The results of the nonlinear regression analysis include numeric values for R and d for each radial profile and thus border points of the endocardial and epicardial borders. Using these estimated borders, the endocardial and epicardial areas were calculated and end-systolic and end-diastolic volumes were obtained on the basis of Simpson’s rule. From the calculated endocardial volumes, global left ventricular ejection fraction was derived.

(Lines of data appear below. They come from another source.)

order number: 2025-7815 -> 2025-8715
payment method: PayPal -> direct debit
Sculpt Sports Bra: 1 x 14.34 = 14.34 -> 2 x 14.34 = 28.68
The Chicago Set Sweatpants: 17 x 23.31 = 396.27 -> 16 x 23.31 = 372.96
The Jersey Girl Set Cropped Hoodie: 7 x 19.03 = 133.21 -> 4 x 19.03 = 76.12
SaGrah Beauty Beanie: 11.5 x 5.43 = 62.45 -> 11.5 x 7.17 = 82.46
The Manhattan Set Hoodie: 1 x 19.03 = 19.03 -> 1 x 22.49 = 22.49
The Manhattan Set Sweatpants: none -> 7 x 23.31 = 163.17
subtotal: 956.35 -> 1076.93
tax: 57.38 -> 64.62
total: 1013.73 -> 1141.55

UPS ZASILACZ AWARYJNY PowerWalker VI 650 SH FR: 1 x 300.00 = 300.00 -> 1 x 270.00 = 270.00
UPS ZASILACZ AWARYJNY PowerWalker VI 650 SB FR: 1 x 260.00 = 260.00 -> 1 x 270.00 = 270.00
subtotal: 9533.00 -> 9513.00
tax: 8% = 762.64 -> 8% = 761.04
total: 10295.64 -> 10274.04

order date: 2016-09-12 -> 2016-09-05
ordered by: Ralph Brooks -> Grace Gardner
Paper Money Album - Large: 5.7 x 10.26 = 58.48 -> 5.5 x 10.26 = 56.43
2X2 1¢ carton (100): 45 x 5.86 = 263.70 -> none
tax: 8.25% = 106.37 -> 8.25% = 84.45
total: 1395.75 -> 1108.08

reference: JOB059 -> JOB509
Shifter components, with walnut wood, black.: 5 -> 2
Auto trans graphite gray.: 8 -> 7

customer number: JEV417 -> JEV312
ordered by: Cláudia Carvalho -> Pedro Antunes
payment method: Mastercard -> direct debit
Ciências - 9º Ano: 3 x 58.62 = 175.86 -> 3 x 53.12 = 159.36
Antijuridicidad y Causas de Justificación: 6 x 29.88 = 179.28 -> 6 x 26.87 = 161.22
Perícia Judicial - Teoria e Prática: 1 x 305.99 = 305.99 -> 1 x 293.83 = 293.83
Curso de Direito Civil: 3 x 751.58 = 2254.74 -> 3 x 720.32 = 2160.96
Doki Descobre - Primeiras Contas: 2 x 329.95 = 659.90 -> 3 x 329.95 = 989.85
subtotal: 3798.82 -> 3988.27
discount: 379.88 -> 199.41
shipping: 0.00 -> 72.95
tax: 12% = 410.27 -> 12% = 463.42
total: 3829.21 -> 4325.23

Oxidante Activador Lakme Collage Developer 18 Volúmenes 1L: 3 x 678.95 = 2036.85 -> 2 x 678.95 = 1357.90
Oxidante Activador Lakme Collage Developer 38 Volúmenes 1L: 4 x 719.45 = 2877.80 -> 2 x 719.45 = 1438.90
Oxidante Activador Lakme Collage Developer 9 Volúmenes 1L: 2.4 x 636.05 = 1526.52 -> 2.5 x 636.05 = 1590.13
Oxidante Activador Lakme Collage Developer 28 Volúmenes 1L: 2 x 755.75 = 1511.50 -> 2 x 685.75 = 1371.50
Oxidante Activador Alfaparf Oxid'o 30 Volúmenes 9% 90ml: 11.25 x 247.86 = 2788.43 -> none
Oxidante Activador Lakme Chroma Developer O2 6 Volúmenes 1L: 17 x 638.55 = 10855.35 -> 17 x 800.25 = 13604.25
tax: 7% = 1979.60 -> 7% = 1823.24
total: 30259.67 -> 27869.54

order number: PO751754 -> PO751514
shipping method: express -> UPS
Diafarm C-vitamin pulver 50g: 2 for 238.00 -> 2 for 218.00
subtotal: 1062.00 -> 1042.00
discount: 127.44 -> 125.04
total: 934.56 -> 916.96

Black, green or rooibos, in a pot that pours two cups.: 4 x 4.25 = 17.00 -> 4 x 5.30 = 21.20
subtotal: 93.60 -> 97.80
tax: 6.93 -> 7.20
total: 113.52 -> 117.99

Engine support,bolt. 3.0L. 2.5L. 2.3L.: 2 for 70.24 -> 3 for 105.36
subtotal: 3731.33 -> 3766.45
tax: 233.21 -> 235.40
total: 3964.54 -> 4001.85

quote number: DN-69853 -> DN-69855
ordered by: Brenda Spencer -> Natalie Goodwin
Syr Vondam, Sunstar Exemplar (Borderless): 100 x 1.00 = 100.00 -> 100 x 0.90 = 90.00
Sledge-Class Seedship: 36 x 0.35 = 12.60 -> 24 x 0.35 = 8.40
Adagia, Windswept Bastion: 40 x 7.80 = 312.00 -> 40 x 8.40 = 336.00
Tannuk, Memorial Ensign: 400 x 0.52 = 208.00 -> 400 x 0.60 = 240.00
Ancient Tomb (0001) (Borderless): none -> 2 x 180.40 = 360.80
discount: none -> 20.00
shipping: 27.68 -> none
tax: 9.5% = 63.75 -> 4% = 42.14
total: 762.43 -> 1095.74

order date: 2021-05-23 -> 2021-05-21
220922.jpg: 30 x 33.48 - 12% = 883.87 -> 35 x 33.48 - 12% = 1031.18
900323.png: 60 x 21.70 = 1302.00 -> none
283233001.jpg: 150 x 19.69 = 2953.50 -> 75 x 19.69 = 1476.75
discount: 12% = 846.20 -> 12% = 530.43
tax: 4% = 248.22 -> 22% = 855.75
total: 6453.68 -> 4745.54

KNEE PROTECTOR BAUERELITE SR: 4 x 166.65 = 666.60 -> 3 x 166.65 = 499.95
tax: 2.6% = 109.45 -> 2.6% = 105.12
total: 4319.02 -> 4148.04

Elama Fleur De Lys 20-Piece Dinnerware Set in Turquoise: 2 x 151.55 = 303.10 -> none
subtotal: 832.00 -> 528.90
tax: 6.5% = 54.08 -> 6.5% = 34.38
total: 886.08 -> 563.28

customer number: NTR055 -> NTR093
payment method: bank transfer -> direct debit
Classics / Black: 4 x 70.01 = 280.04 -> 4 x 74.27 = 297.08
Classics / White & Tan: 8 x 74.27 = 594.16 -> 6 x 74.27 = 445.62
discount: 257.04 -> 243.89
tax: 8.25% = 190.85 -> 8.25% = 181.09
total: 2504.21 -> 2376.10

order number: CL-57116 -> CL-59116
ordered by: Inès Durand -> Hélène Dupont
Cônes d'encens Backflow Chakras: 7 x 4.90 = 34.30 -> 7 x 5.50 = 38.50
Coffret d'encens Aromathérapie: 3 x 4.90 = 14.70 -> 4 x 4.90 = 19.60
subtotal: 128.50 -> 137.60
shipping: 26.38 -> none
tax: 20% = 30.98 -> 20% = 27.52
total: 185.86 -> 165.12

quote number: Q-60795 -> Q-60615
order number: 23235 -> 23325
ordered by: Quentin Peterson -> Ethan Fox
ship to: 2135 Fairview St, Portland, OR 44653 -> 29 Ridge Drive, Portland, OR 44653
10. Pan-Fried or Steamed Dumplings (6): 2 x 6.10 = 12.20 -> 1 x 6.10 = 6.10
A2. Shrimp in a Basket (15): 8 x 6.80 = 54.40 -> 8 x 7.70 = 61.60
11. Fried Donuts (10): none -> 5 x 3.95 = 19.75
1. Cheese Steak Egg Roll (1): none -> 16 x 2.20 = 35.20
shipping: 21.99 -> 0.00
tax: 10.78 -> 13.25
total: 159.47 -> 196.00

The left ventricular mass was obtained from the volume of end-diastolic left ventricular myocardium by multiplication with a specific density of 1.05 g/mL. Figures 2 and 3 depict 2 examples of short- and long-axis images and estimated endocardial and epicardial contours for a study with homogeneous tracer uptake and a study with a segmental defect.

FIGURE 2.
FIGURE 2.

Example of model-based parameter estimation of cardiac geometry. Short-axis images obtained at basal (left), midventricular (middle), and apical (right) level by MRI (first and fourth rows) and PET (second and fifth rows) for diastolic (top 3 rows) and systolic (bottom 3 rows) time points. Third and sixth rows depict short-axis views with overlay of estimated endocardial and epicardial contours.

FIGURE 3.
FIGURE 3.

Example of model-based parameter estimation in patient with large defect in tracer uptake due to myocardial infarction: short-axis (left) and horizontal long-axis (right) images with estimated endocardial and epicardial contours (bottom row).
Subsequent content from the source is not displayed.